5 thoughts on “Comment Of The Day: “Is It Too Late To Call It “The Wuhan Virus” Or Better Yet, ‘The China Virus’?”

  1. So, apparently it’s now OK to refer to the initial iteration of the COVID variants as the “Wuhan variant” or “the original Wuhan strain” in polite company? Or is that only for scientific clarity?

    https://news.virginia.edu/content/here-what-you-need-know-about-new-coronavirus-variant-omicron

    …The delta originated during the pandemic in India, and it was more infectious than the alpha variant, which originated in England with their wave of the pandemic. And the alpha variant, in turn, was more infectious than the original Wuhan strain. So, we sort of see is that as the virus evolves, it evolves to become more transmissible. That’s why everyone is interested, if not worried, about omicron…

    .

    .. First there was the Wuhan variant, then the alpha and delta variants and now omicron. Is this going to keep happening?
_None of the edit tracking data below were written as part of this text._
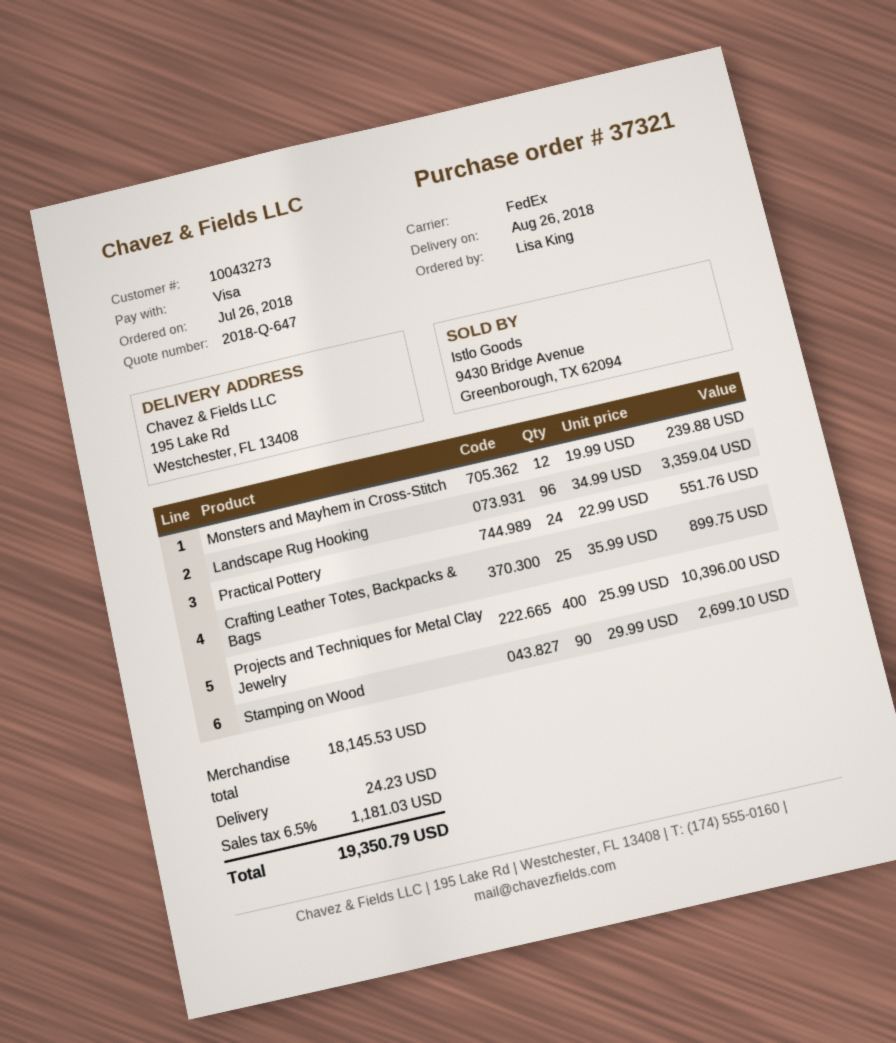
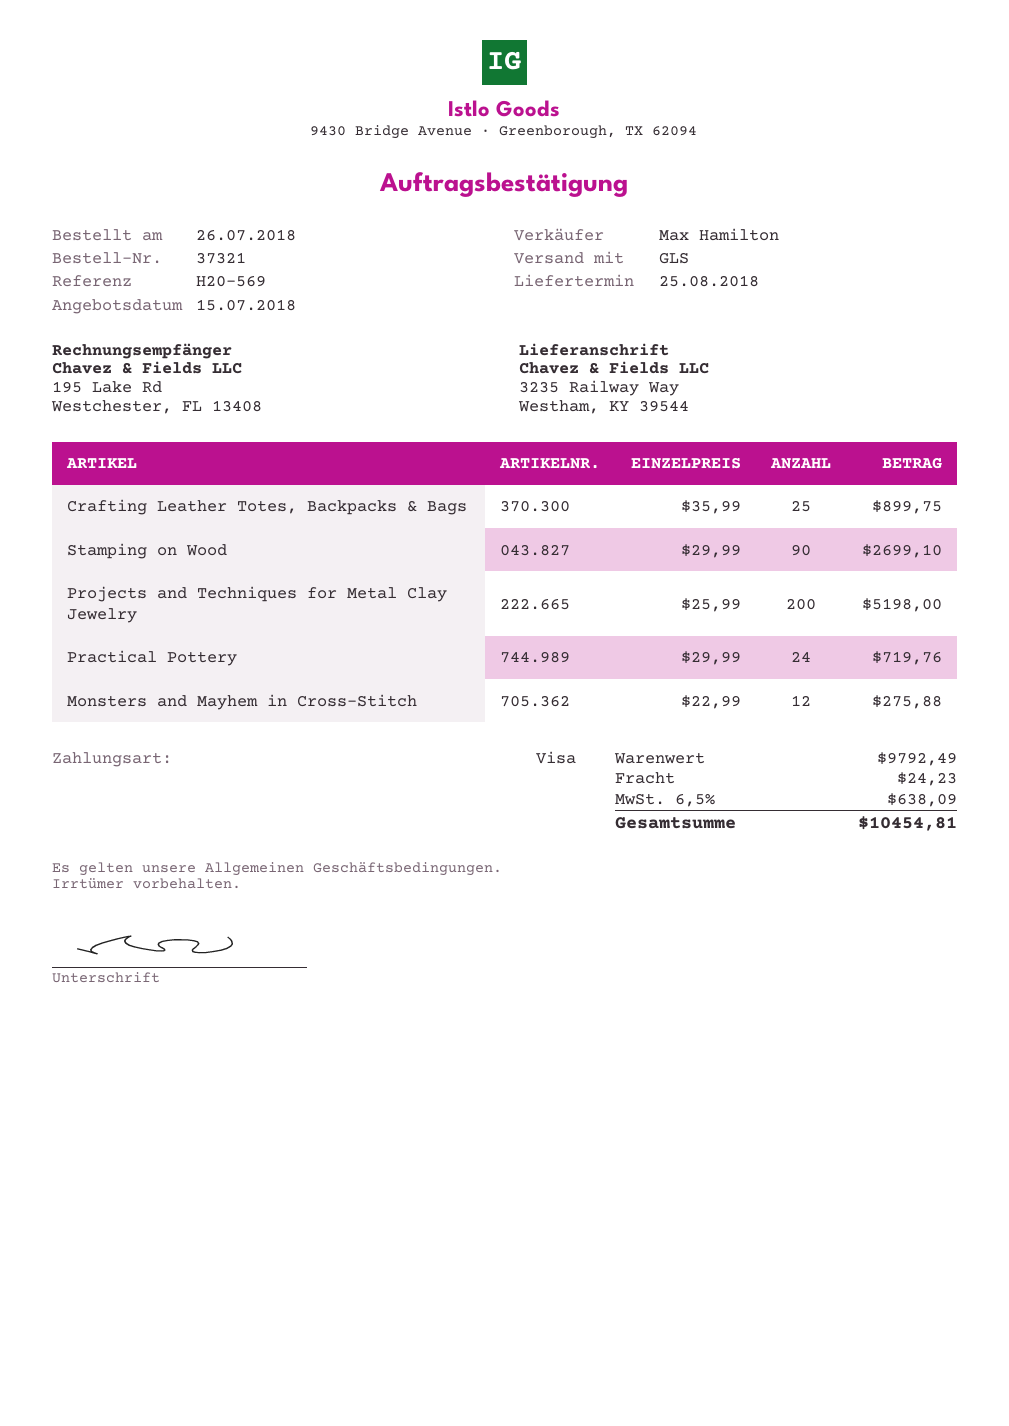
delivery date: 2018-08-26 -> 2018-08-25
shipping method: FedEx -> GLS
ship to: 195 Lake Rd, Westchester, FL 13408 -> 3235 Railway Way, Westham, KY 39544
Monsters and Mayhem in Cross-Stitch: 12 x 19.99 = 239.88 -> 12 x 22.99 = 275.88
Landscape Rug Hooking: 96 x 34.99 = 3359.04 -> none
Practical Pottery: 24 x 22.99 = 551.76 -> 24 x 29.99 = 719.76
Projects and Techniques for Metal Clay Jewelry: 400 x 25.99 = 10396.00 -> 200 x 25.99 = 5198.00
subtotal: 18145.53 -> 9792.49
tax: 6.5% = 1181.03 -> 6.5% = 638.09
total: 19350.79 -> 10454.81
      • And if the original virus escaped from the Chinese lab and if St. Anthony of Fauci in fact underwrote the gain of function experiments that made the virus super transmissible in violation of U.S. policy which deemed such research too risky, it sure as hell ought to be called the Chinese Communist Party Wuhan Lab generated virus, brought to you in part by Anthony Fauci and your tax dollars.

    • With every variant becoming more transmittable and at the same time less symptomatic, I see this not as a reason to panic, but be comforted with the devolving lethality and increasing natural immunity.

      Really, the “variants” that distributed this viral DNA the widest to the largest population are the Moderna, J&J, and Pfizer variants, the only difference being there’s a lot more money involved in delivering this viral code via syringe than by human contact.

  2. “Wuhan” becomes “COVID?” Why are we kowtowing to China? For trade? Out of fear? Does anyone pay attention to how difficult it is to buy even clothing NOT made in China? I buy American when I can, even if it costs a few dollars more, and you can blame our unions if you like, but the virtual slave labor in China that produces exportable goods is problematic for me.

    No one can blame the Chinese people for the virus. They have no power. Power is concentrated in a very few, and calling the virus for what it is is not anti-Chinese, it is anti-totalitarian.